На мгновение я смущаюсь.
– Ты имеешь в виду… предложение?
– Ну а что еще? – Она всплескивает руками. – Почему ты не встал на одно колено, не сказал что-нибудь про вечную любовь? Ты мог бы официально попросить моей руки!
– Я уже это делал. Тогда, в первый раз, – напоминаю я.
– Но ты ведь поставил точку. И нужно было начинать сначала. Я мечтала о предложении руки и сердца, как в книжках!
– Хочешь, я повторю прямо сейчас?
– Уже поздно, – отмахнувшись, говорит Рут. – Ты упустил свой шанс.
Но она говорит это так игриво, что мне не терпится вернуться к прошлому.
Мы подписали кетубу[6]
вскоре после того, как вернулись домой, и я женился на Рут в августе сорок шестого года. Церемония проходила под хупой[7], как всегда на еврейских свадьбах, но присутствовало не так уж много гостей. В основном мамины друзья, которых мы знали по синагоге. Так хотели мы с Рут. Она была слишком практична для чересчур шикарной свадьбы. Хоть в магазине дела и шли хорошо – то есть я неплохо зарабатывал, – мы решили сэкономить побольше денег для первоначального взноса за дом, который намеревались купить в будущем. Когда я раздавил бокал ногой и увидел, как наши матери хлопают в ладоши и смеются, то понял, что женитьба стала поворотным моментом в моей жизни.Медовый месяц мы провели на западе штата. Рут никогда раньше не бывала там, и мы поселились на курорте Гроув-парк в Эшвилле. Он по-прежнему знаменит. Окна нашей комнаты выходили на Голубой хребет. Гроув-парк славился своими пешеходными тропами и теннисными кортами, а еще бассейном, фотографии которого помещали в бесчисленных журналах.

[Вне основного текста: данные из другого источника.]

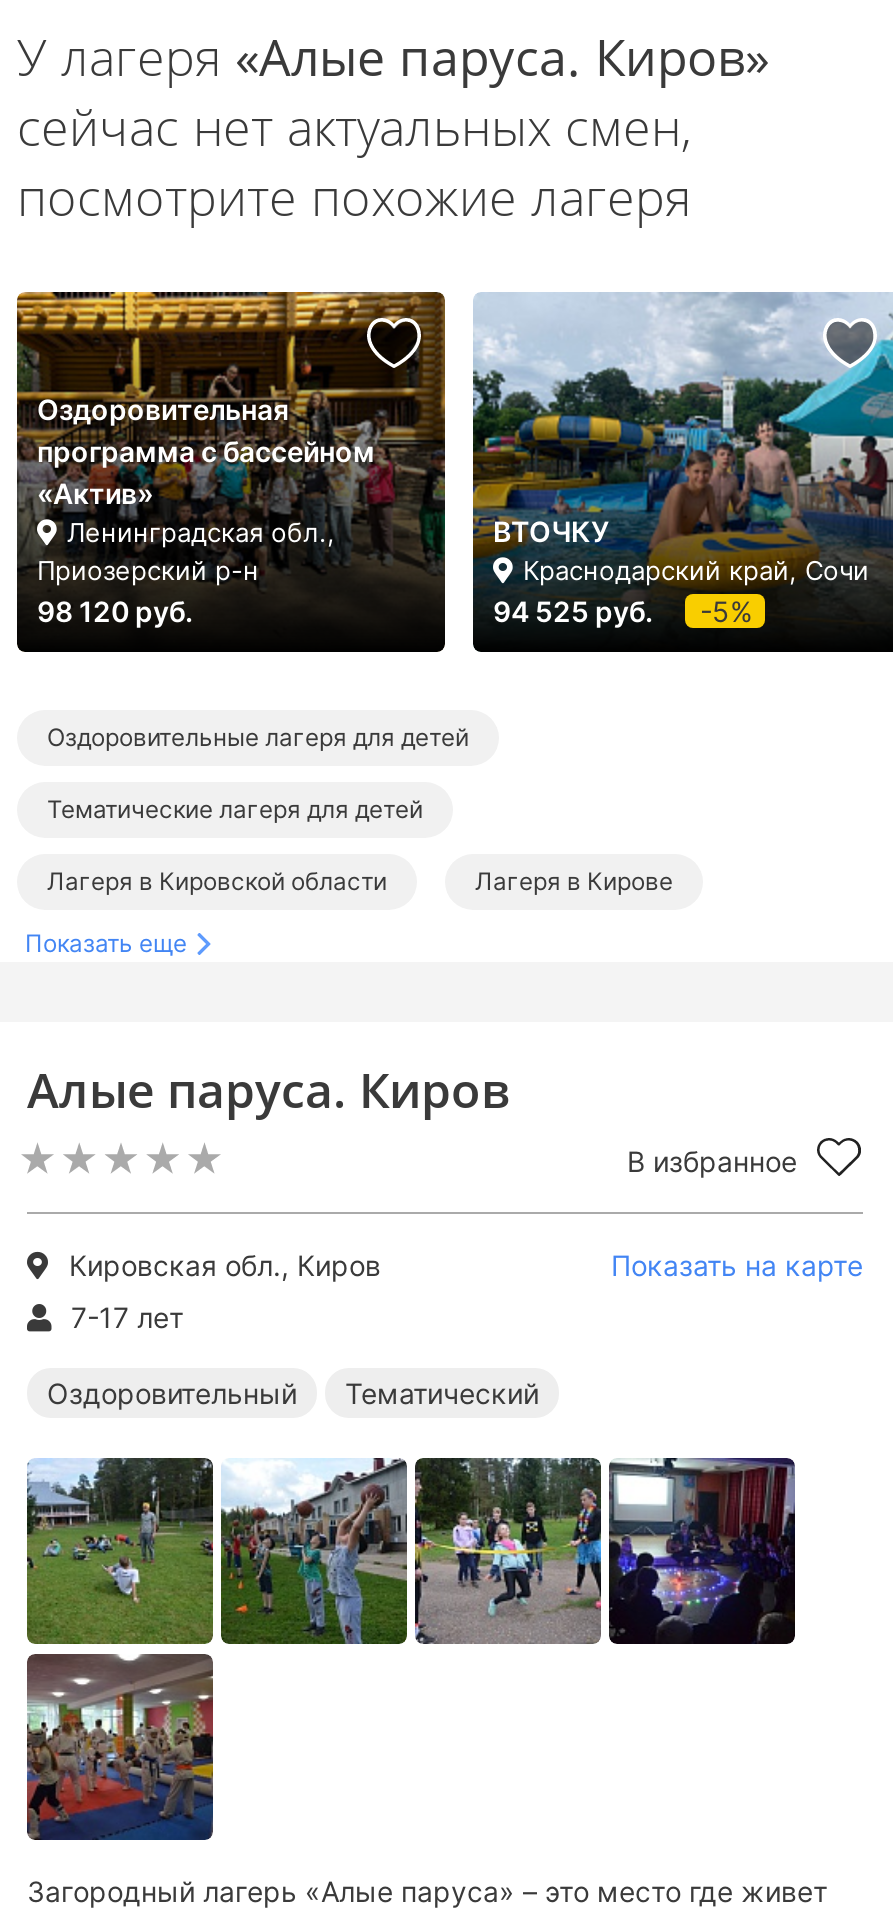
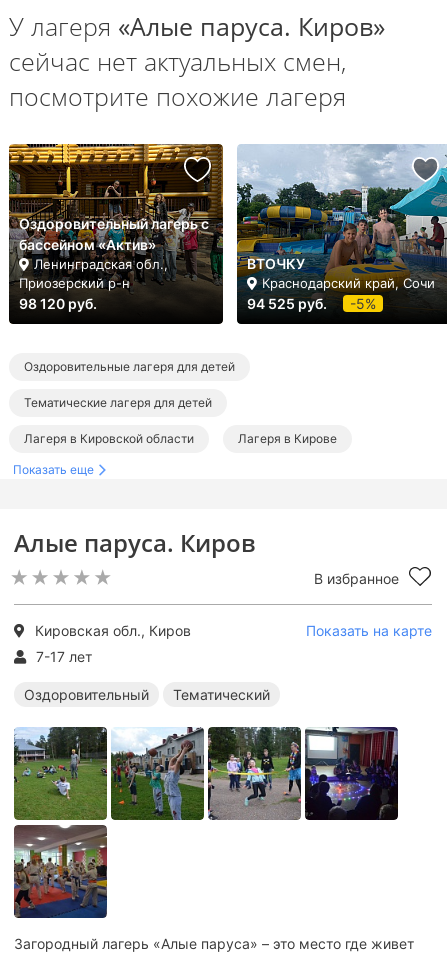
- Оздоровительная
- программа с бассейном
- «Актив»
+ Оздоровительный лагерь с
+ бассейном «Актив»
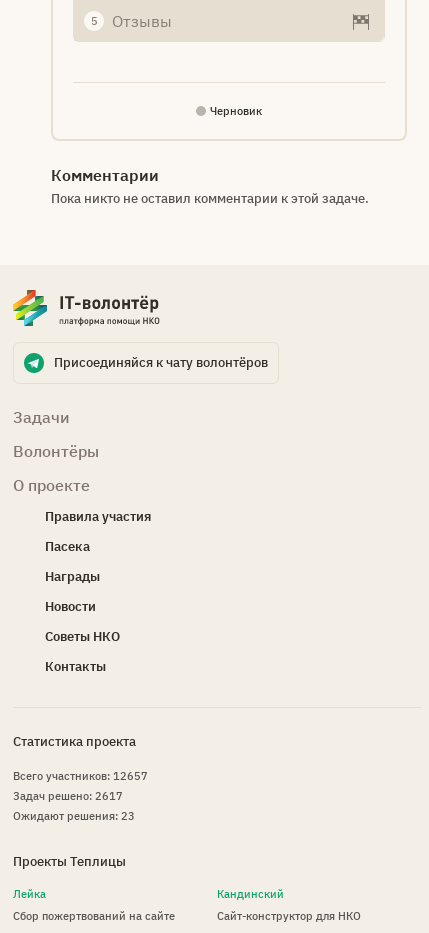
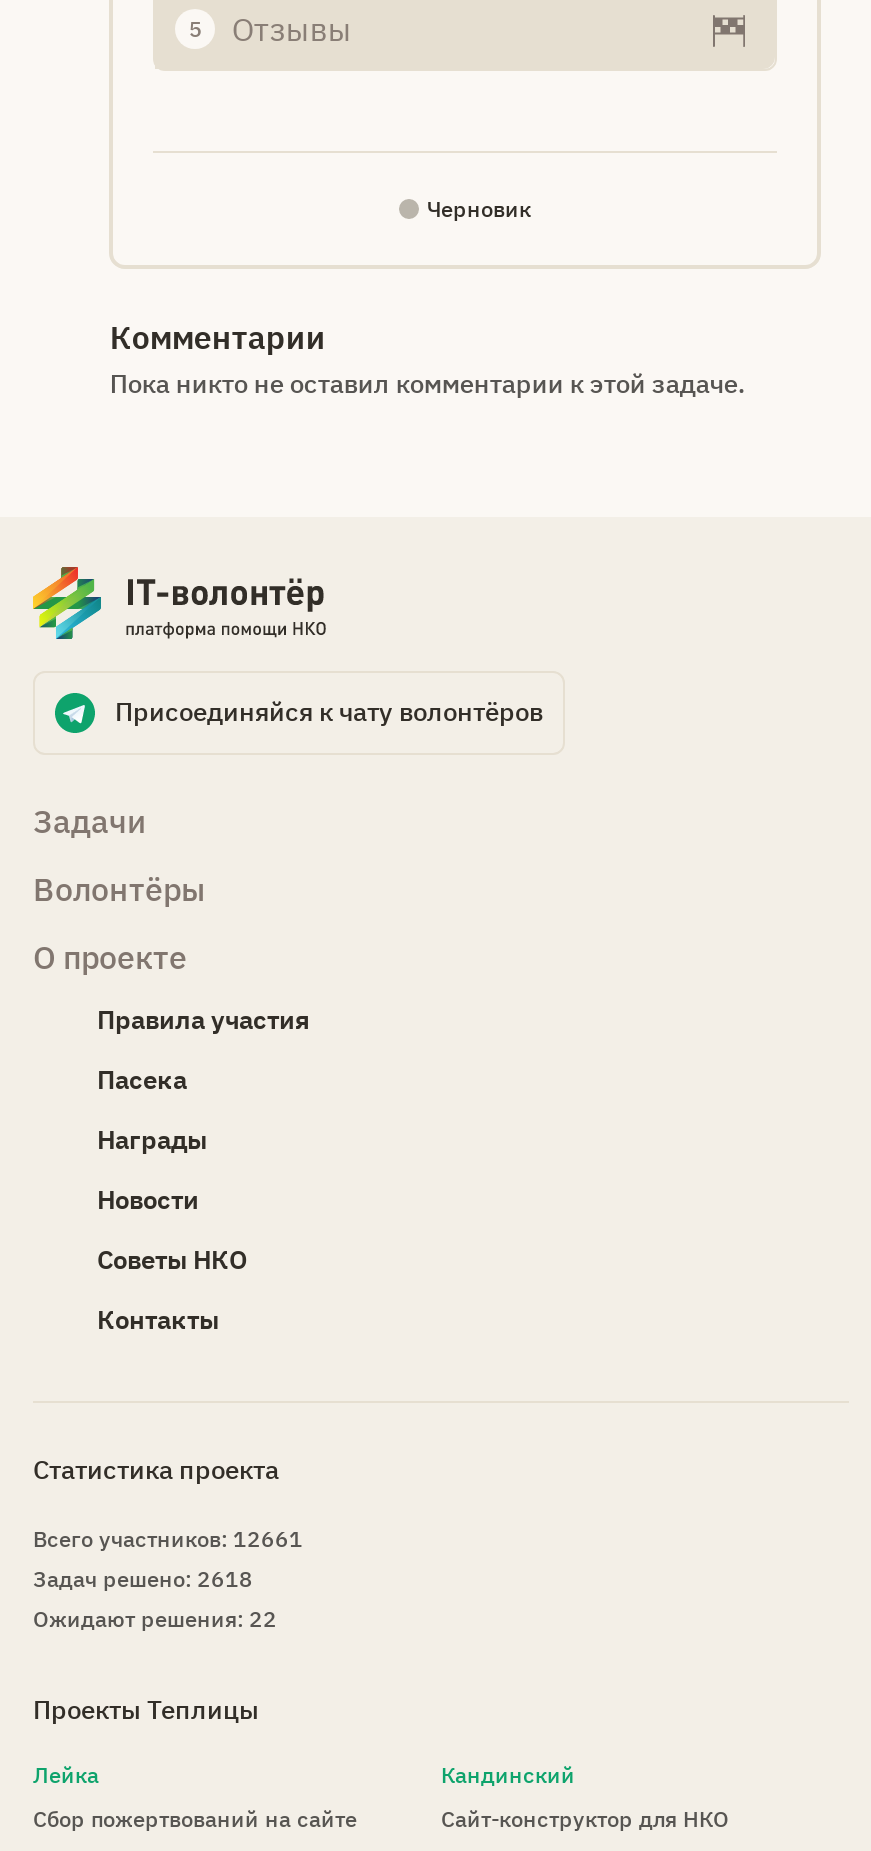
- Всего участников: 12657
+ Всего участников: 12661

- Задач решено: 2617
+ Задач решено: 2618

- Ожидают решения: 23
+ Ожидают решения: 22
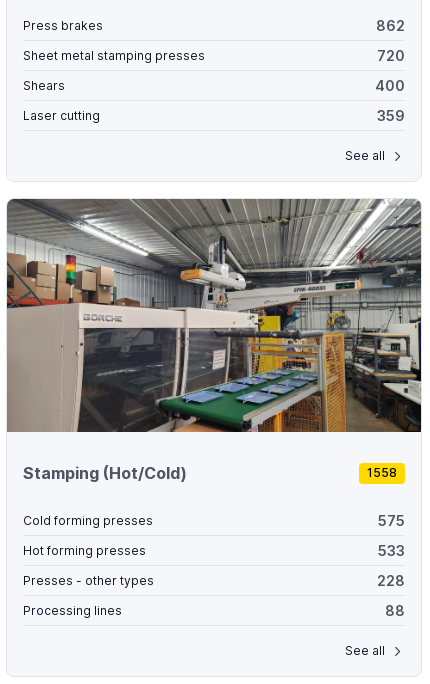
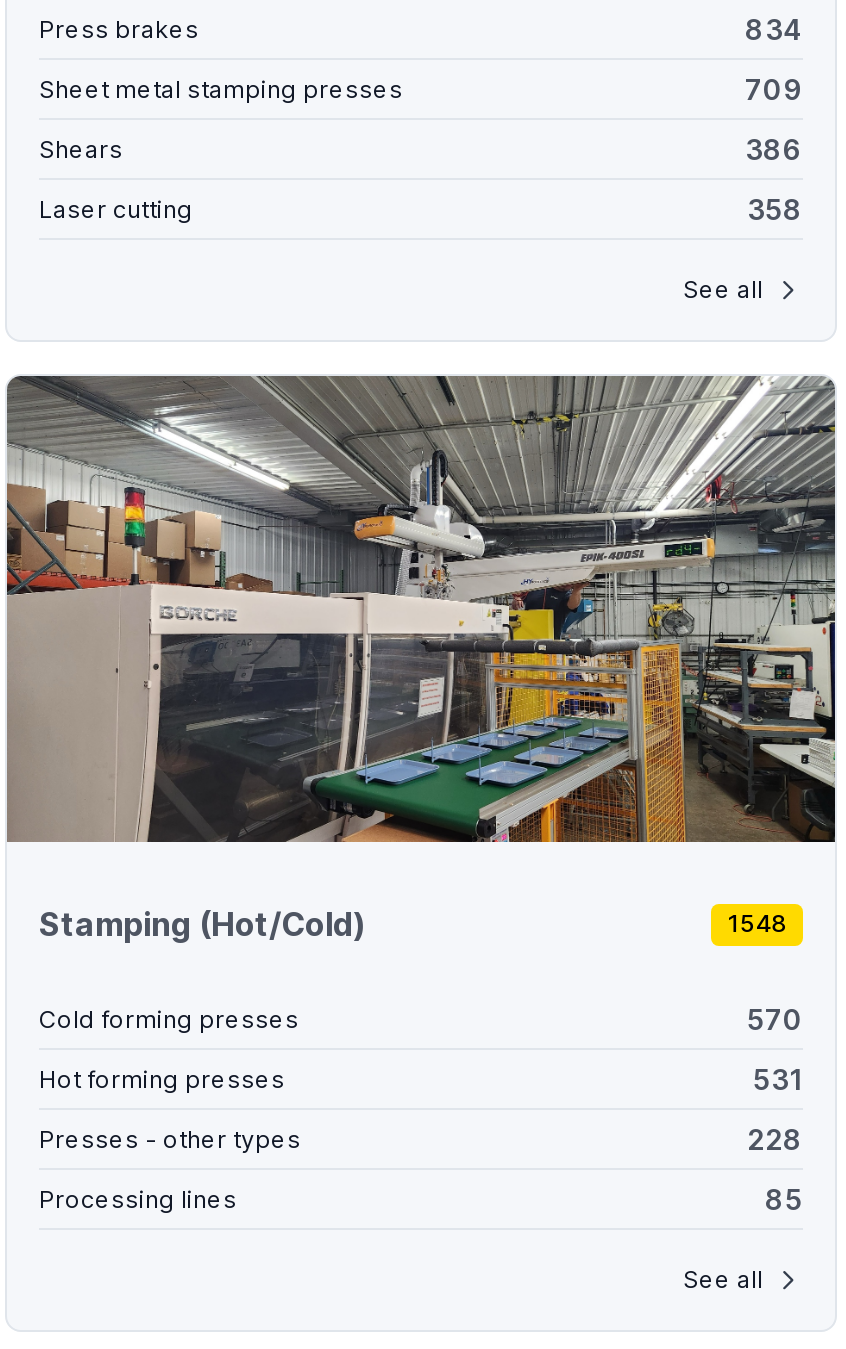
- 862
+ 834

- 720
+ 709

- 400
+ 386

- 359
+ 358

- 1558
+ 1548

- 575
+ 570

- 533
+ 531

- 88
+ 85
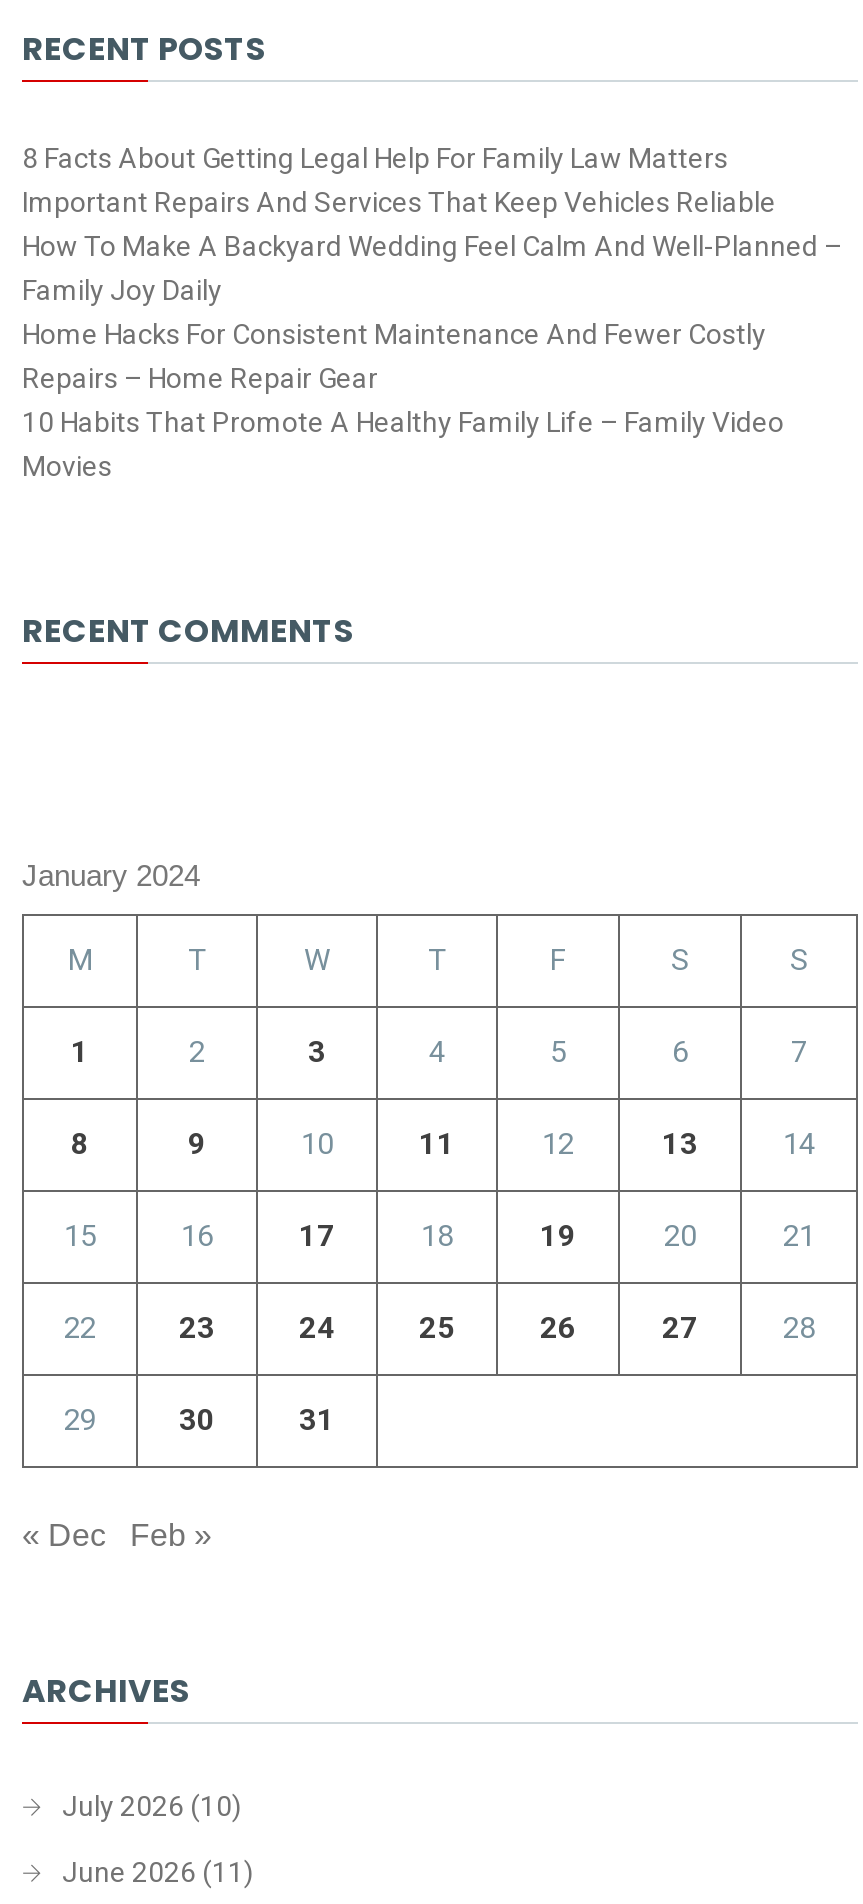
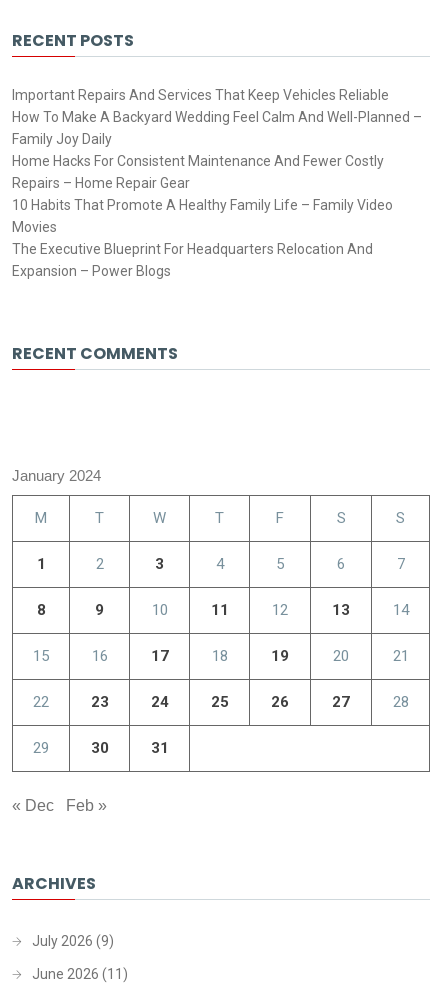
- 8 Facts About Getting Legal Help For Family Law Matters

moved up: Important Repairs And Services That Keep Vehicles Reliable | How To Make A Backyard Wedding Feel Calm And Well-Planned – | Family Joy Daily | Home Hacks For Consistent Maintenance And Fewer Costly | Repairs – Home Repair Gear | 10 Habits That Promote A Healthy Family Life – Family Video | Movies

+ The Executive Blueprint For Headquarters Relocation And
+ Expansion – Power Blogs

- July 2026 (10)
+ July 2026 (9)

Рут, впрочем, проявляла ко всему этому мало интереса. Как только мы приехали, она потащила меня в город. Мне, безумно влюбленному, было все равно, чем заниматься, лишь бы вместе. Я, как и Рут, никогда прежде не забирался так далеко, но знал, что летом в Эшвилл на отдых всегда съезжались богачи. Воздух там свеж и прохладен, вот почему в эпоху «Позолоченного века»[8]
Джордж Вандербильт построил в Эшвилле поместье Билтмор – самое огромное на тот момент частное здание в мире. Его примеру последовали другие американские толстосумы, и постепенно Эшвилл прославился как художественный и кулинарный центр Юга. Рестораны приглашали на работу шеф-поваров из Европы, а на главной улице открылось множество художественных галерей.